The fundamental determinants of many biological phenomena are now known to be molecular. And the biologically most important molecules (proteins, RNA and DNA) are comprised of linear chains of building blocks. The order of these blocks within a specific molecule is its sequence, which can be found experimentally. Each protein or RNA molecule commonly folds into a specific structure that depends sensitively on its sequence. DNA in living systems is topologically constrained, so its structure also depends on how it is constrained.
There are many mathematically challenging problems related to molecular sequences and structures. The shapes of proteins may be described using differential geometry. The topological constraints on DNA commonly involve the regulation of its linking number by the transient cutting by enzymes. The activities of DNA, including gene expression and replication, depend sensitively on the linking number imposed. This topological invariant can be decomposed into the sum of two geometric invariants, whose analysis involves integral geometry. The stable structures of such a DNA are those conformations that minimize a conformational energy subject to the constancy of the topological condition.

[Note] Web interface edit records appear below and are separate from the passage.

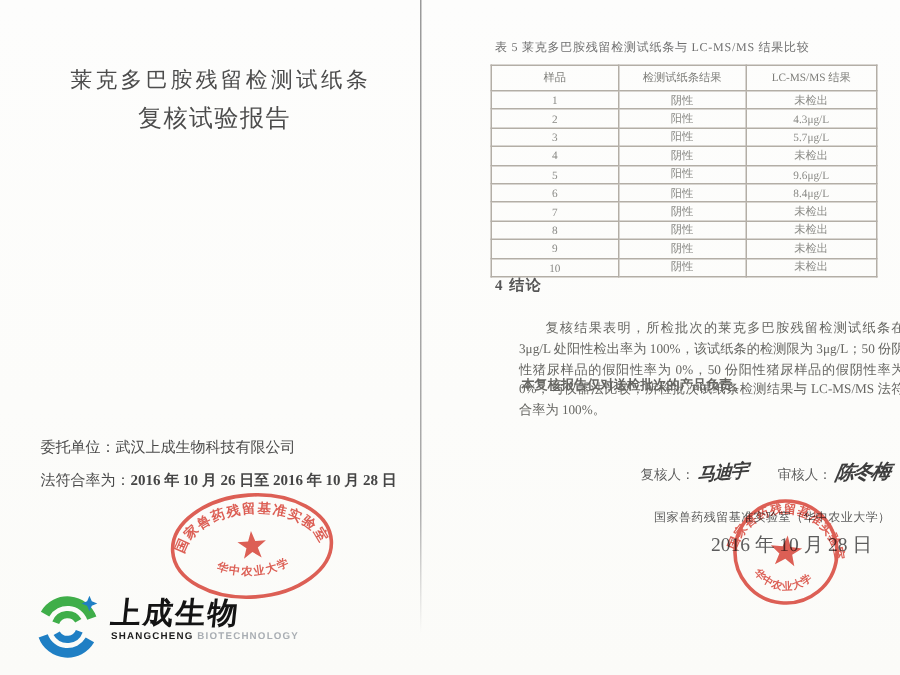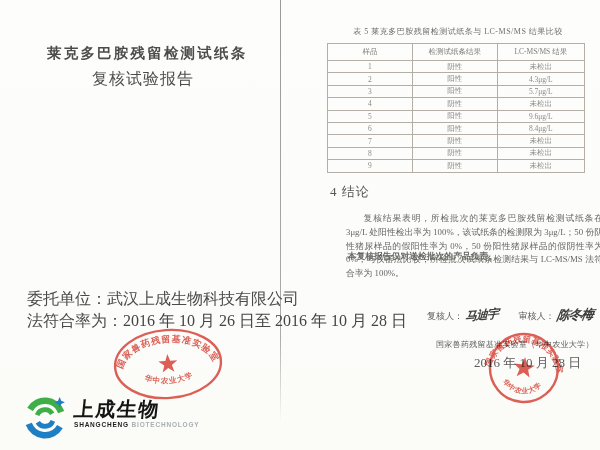--- a/index.html
+++ b/index.html
@@ -16,52 +16,52 @@
   }
   
   .fold{
     position:absolute;left:280px;top:0;width:1px;height:422px;
     background:linear-gradient(180deg,#9a9a9a 0%,#ababab 80%,rgba(170,170,170,0) 100%);
   }
 
   
   .title1{
     position:absolute;left:47px;top:44px;
-    font-size:14.5px;letter-spacing:2.2px;color:#4c4c4c;font-weight:700;white-space:nowrap;
+    font-size:14.5px;letter-spacing:2.2px;color:#4c4c4c;font-weight:400;white-space:nowrap;
   }
   .title2{
     position:absolute;left:92px;top:69px;
     font-size:16px;letter-spacing:1px;color:#4c4c4c;font-weight:500;white-space:nowrap;
   }
   .fields{
     position:absolute;left:27px;top:288px;width:250px;
-    font-size:16px;color:#4a4a4a;line-height:22px;white-space:nowrap;
-  }
-  .fields .val{font-weight:400;color:#454545;margin-top:40px;}
+    font-size:10px;color:#4a4a4a;line-height:22px;white-space:nowrap;
+  }
+  .fields .val{font-weight:700;color:#454545;margin-top:40px;}
 
   
   .tbl-caption{
     position:absolute;left:330px;top:26px;width:256px;
-    font-size:8px;color:#6f6f6f;text-align:center;letter-spacing:0.5px;white-space:nowrap;
+    font-size:8px;color:#6f6f6f;text-align:left;letter-spacing:0.5px;white-space:nowrap;
   }
   table.report{
     position:absolute;left:327px;top:43px;width:258px;
     border-collapse:collapse;table-layout:fixed;
   }
   table.report th,table.report td{
     border:0.8px solid #b3aea6;
     font-weight:400;
     font-size:7.5px;color:#8a8a86;
     text-align:center;padding:0;
   }
   table.report th{height:16px;color:#7d7d79;}
   table.report td{height:11.4px;}
   .concl-head{
     position:absolute;left:330px;top:183px;
-    font-size:13px;font-weight:400;color:#565656;letter-spacing:1px;
+    font-size:10px;font-weight:700;color:#565656;letter-spacing:1px;
   }
   .concl-p1{
     position:absolute;left:330px;top:196px;width:257px;
     font-size:8.8px;line-height:13.8px;color:#666662;
     text-align:justify;text-indent:2em;margin:16px;
   }
   .concl-p2{
     position:absolute;left:330px;top:251px;width:257px;
     font-size:8.8px;color:#666662;text-indent:2em;margin:0;font-weight:bold;
   }
@@ -209,20 +209,25 @@
       <tr>
           <td>8</td>
           <td>阴性</td>
           <td>未检出</td>
         </tr>
       <tr>
           <td>9</td>
           <td>阴性</td>
           <td>未检出</td>
         </tr>
+      <tr>
+          <td>10</td>
+          <td>阴性</td>
+          <td>未检出</td>
+        </tr>
     </tbody>
   </table>
 
   <div class="concl-head">4 结论</div>
   <p class="concl-p1">复核结果表明，所检批次的莱克多巴胺残留检测试纸条在 3μg/L 处阳性检出率为 100%，该试纸条的检测限为 3μg/L；50 份阴性猪尿样品的假阳性率为 0%，50 份阳性猪尿样品的假阴性率为 0%；与仪器法比较，所检批次试纸条检测结果与 LC-MS/MS 法符合率为 100%。</p>
   <p class="concl-p2">本复核报告仅对送检批次的产品负责。</p>
 
   <div class="sig-row">
     <span>复核人：</span><span class="hand">马迪宇</span>
     <span style="display:inline-block;width:14px;"></span>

This phenomenon gives rise to a range of variational problems. Experiments show that the stable structures of proteins minimize a governing energy. Thus, in order to predict protein structures from sequence one must solve an optimization problem. This is commonly very difficult to do, because there may be many thousands of degrees of freedom within a single molecule so its configuration space is high dimensional. Reliable methods of solving these problems still are not available.

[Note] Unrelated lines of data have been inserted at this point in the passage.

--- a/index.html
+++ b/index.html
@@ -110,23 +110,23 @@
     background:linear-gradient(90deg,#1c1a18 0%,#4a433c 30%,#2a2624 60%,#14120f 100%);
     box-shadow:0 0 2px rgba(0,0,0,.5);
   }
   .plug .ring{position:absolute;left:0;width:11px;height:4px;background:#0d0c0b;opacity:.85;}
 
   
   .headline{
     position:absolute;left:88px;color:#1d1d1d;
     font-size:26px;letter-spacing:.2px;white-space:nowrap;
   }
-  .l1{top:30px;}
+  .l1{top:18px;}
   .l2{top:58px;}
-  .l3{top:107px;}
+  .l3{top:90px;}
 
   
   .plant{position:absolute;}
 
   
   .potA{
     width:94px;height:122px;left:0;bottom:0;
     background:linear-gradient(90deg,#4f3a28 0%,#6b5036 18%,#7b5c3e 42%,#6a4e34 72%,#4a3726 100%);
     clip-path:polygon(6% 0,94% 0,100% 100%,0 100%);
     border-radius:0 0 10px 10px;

Many other problems in discrete mathematics and computer science arise in the analysis and comparison of molecular sequences. Here again the inherent difficulty of the problems means that current analytic methods are approximate and not always satisfactory. However, every biologist who works with molecular sequences has an urgent need for good tools with which to compare her sequences with those of others, and to extract the information content of molecular sequences. In this way modern biology is incorporating the methodology of information science.